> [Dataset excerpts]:

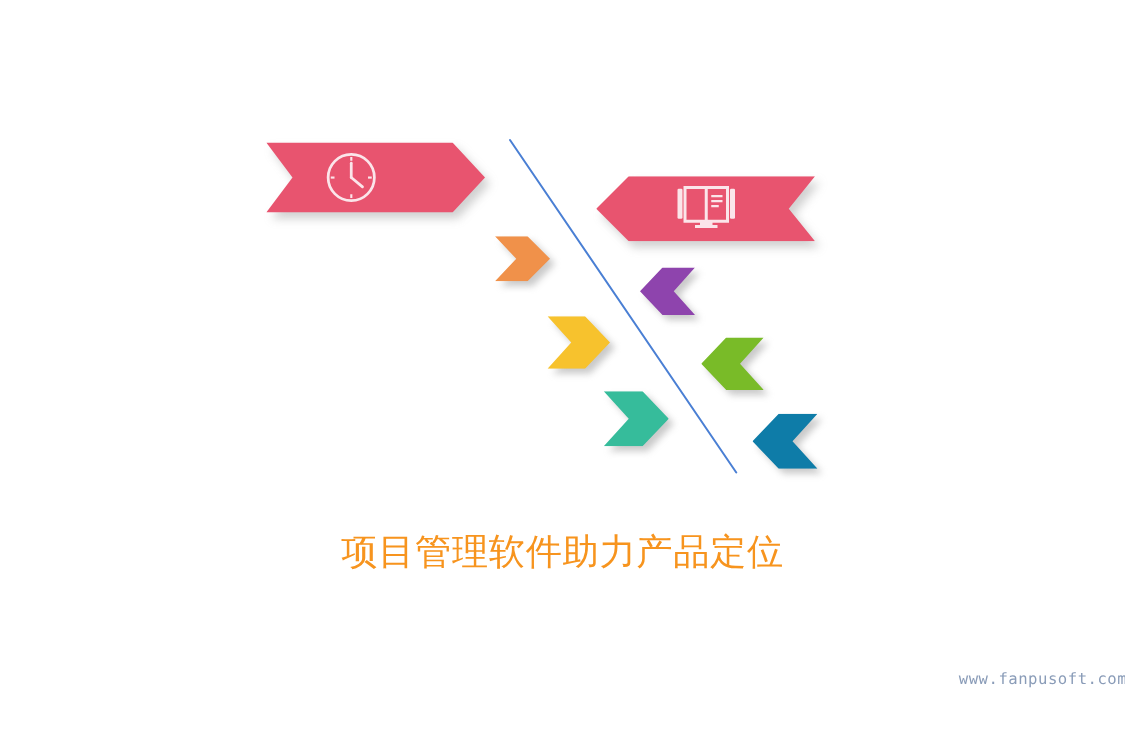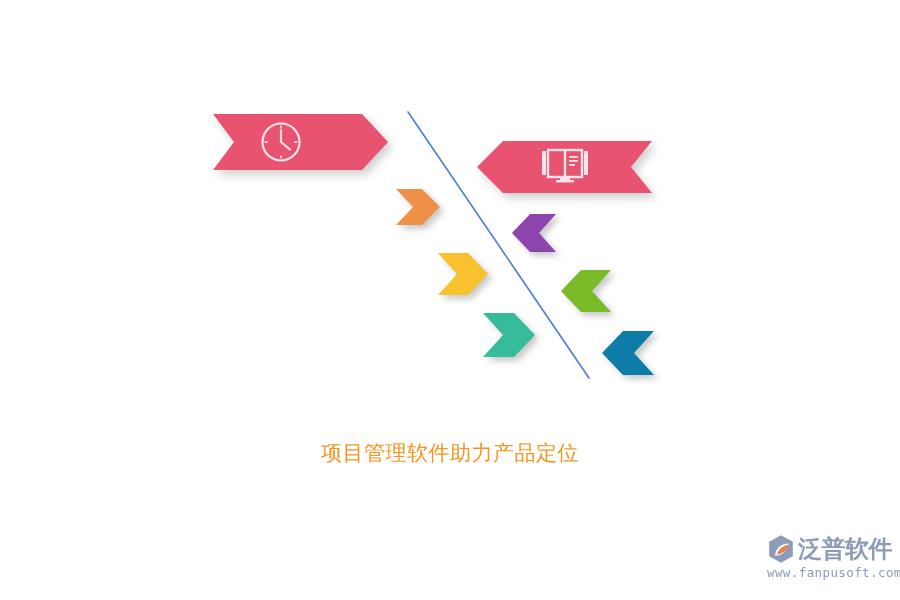--- a/index.html
+++ b/index.html
@@ -60,8 +60,8 @@
     white-space: nowrap;
   }
   .caption-line1 {
-    top: 436px;
-    font-size: 21px;
+    top: 424px;
+    font-size: 29px;
     line-height: 34px;
     letter-spacing: 0.5px;
   }

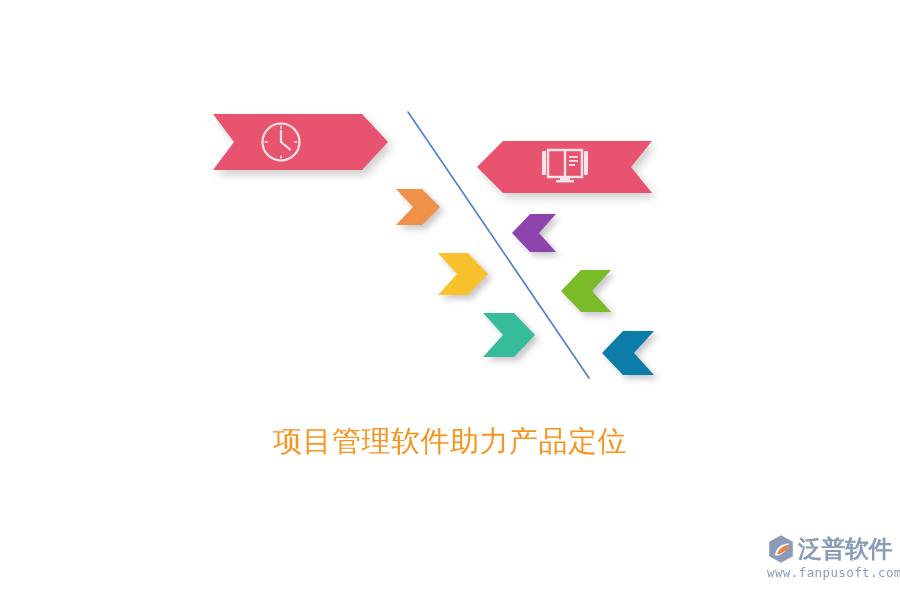--- a/index.html
+++ b/index.html
@@ -192,16 +192,6 @@
   <div class="caption caption-line1" style="color: rgb(247, 148, 30);">项目管理软件助力产品定位</div>
 
   <div class="logo">
-    <div class="logo-row">
-      <div class="logo-mark">
-        <svg width="30" height="30" viewBox="0 0 30 30" xmlns="http://www.w3.org/2000/svg">
-          <path d="M15 1.2 L26.8 7.8 L26.8 22.2 L15 28.8 L3.2 22.2 L3.2 7.8 Z" fill="#8A9CB8"></path>
-          <path d="M23 9.5 C14.5 9.5 9.5 14.8 9.0 21.5 C13.5 22.2 20.5 19.0 23 9.5 Z" fill="#FFFFFF"></path>
-          <path d="M23.4 10.6 C16.6 11.6 12.2 15.6 11.0 20.6 C15.5 20.0 21.2 17.4 23.4 10.6 Z" fill="#E8834A"></path>
-        </svg>
-      </div>
-      <div class="logo-wordmark" style="color: rgb(138, 156, 184);">泛普软件</div>
-    </div>
     <div class="logo-url" style="color: rgb(138, 156, 184);">www.fanpusoft.com</div>
   </div>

> [Exercise]: Your task is to write out the lines from the one with "10.6 C16.6 11.6" through the end of the records, exactly and with nothing added.

> [Output]:
-          <path d="M23.4 10.6 C16.6 11.6 12.2 15.6 11.0 20.6 C15.5 20.0 21.2 17.4 23.4 10.6 Z" fill="#E8834A"></path>
-        </svg>
-      </div>
-      <div class="logo-wordmark" style="color: rgb(138, 156, 184);">泛普软件</div>
-    </div>
     <div class="logo-url" style="color: rgb(138, 156, 184);">www.fanpusoft.com</div>
   </div>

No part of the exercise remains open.